Фирс Матвеич уже остыл, стыдясь минутной слабости, кою показал перед холопами.
— Этого заковать в железа и в темницу!!! На хлеб и воду, чтоб впредь знал, как добро боярское блюсти. Но прежде батогов всыпать!!! — Повертел головой. — А Демьян куда запропастился? Что-то не вижу я его. Тоже что ль в бега подался? Господи, да что происходит-то в вотчине моей?!
Неожиданно под руку бесстрашно сунулся плюгавый мужичок. Из тех, что всегда ошиваются возле хозяйского подворья, рассчитывая на дармовую краюху хлеба.

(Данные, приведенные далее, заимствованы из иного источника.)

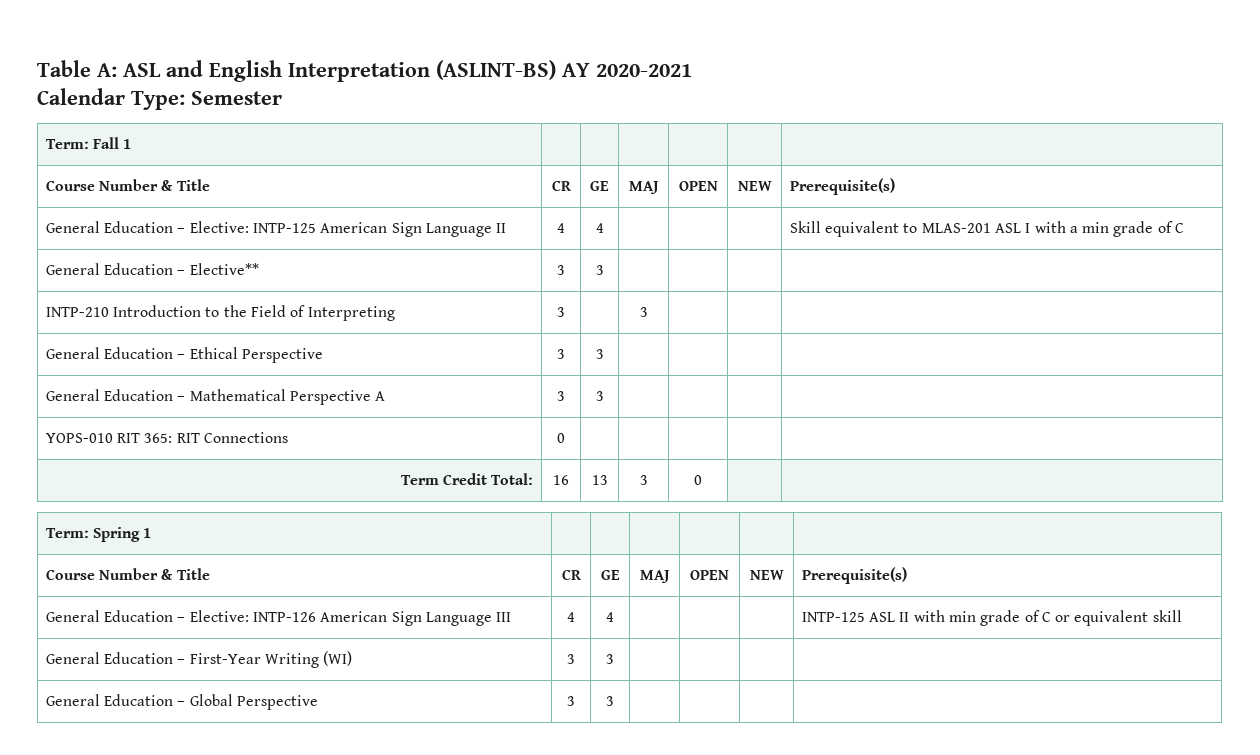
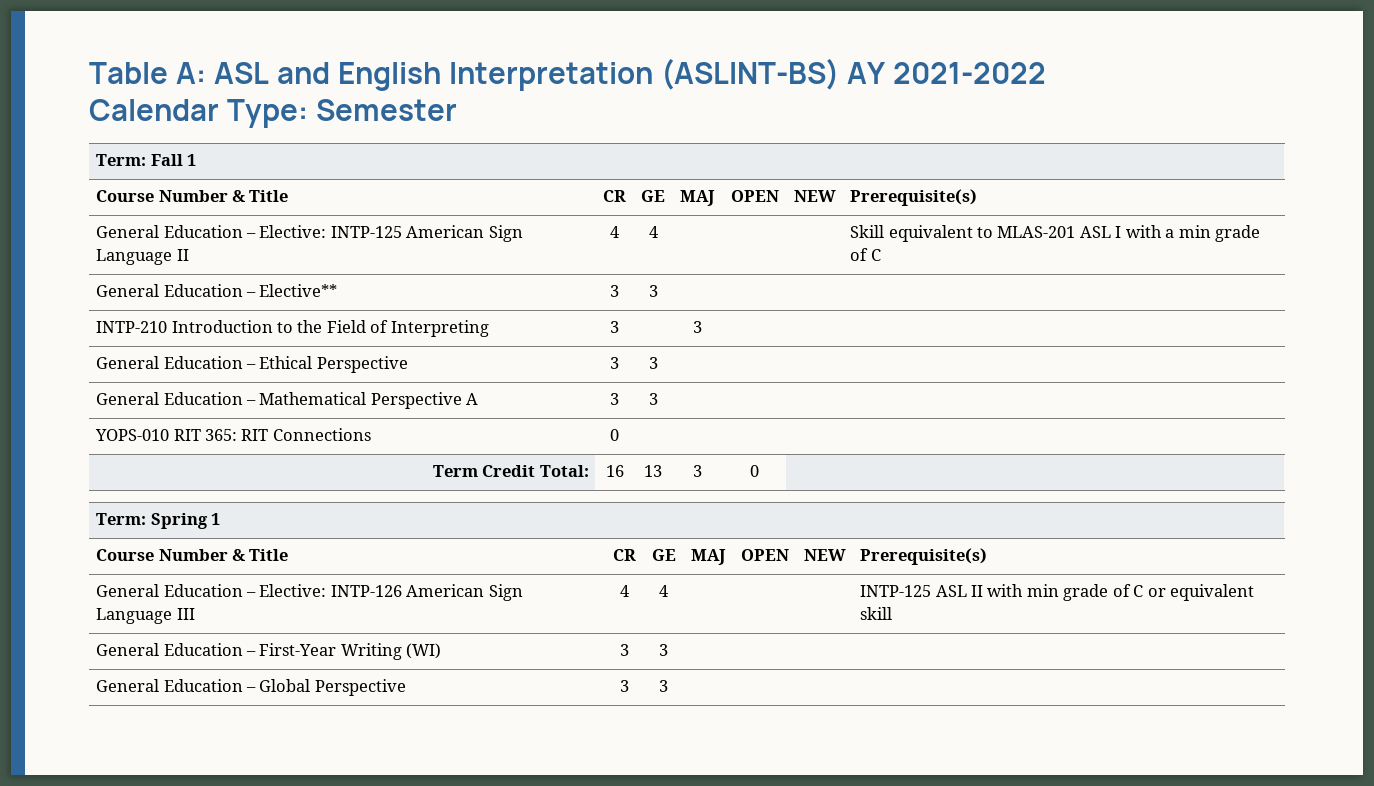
- Table A: ASL and English Interpretation (ASLINT-BS) AY 2020-2021
+ Table A: ASL and English Interpretation (ASLINT-BS) AY 2021-2022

— Дозволь слово молвить, кормилец! — склонился в поклоне перед посадником.
Фирс Матвеич смерил мужичка недовольным взглядом.
— Ну. Чего тебе?
Мужичок распрямился, как-то бочком придвинулся к посаднику, заглянул в глаза.
— Углядел я, кто это был, и одного узнал. Аккурат луна на небо вышла, я и разглядел татей ночных, слава тебе Господи.
— А если узнал, то и говори, старая кочерыжка! Не тяни!
— Онуфрий это, боярин.
— Кто таков? Да говори толком! Я что, всех холопов поименно знать должен?
— Стражник из ночного дозора. Он это, ошибиться я не мог.
— Вот оно что… — протянул Фирс Матвеич, подобравшись. Значит, здесь тати, недалеко ушли, и есть еще возможность вернуть охальников, да и Рогнеду заодно. — Где этот Онуфрий проживает, знаешь?
— Знаю, хозяин! — Мужичок опять переломился в поясе.
— Тогда на коней!!! Не дадим уйти татям.
Вскочил на коня, поворотился к Дашке.
— Останешься здесь. Пригляди за всем! — И бросил в сердцах: — Никому веры нет.
* * *
Онуфрий, истекая кровью, пытался спастись. Ухват настиг его возле самого овина,[34] пинком перевернул на спину, прижал к земле.
— Куда ползешь, словно червь? — оскалился, видя беззащитность жертвы.
— За что? — прохрипел Онуфрий.
— То мне не ведомо. Атаман велел, я и сполняю. С меня спрос короткий! — Ухват достал кинжал, примериваясь, как бы половчее нанести удар. Так, чтоб не запачкаться кровавой юшкой.
— Может, отпустишь? — В словах Онуфрия была не мольба, а жалость к самому себе. Знал же, что нельзя верить Кистеню, ан нет, польстился на монеты золотые и вот сейчас прощается с жизнью.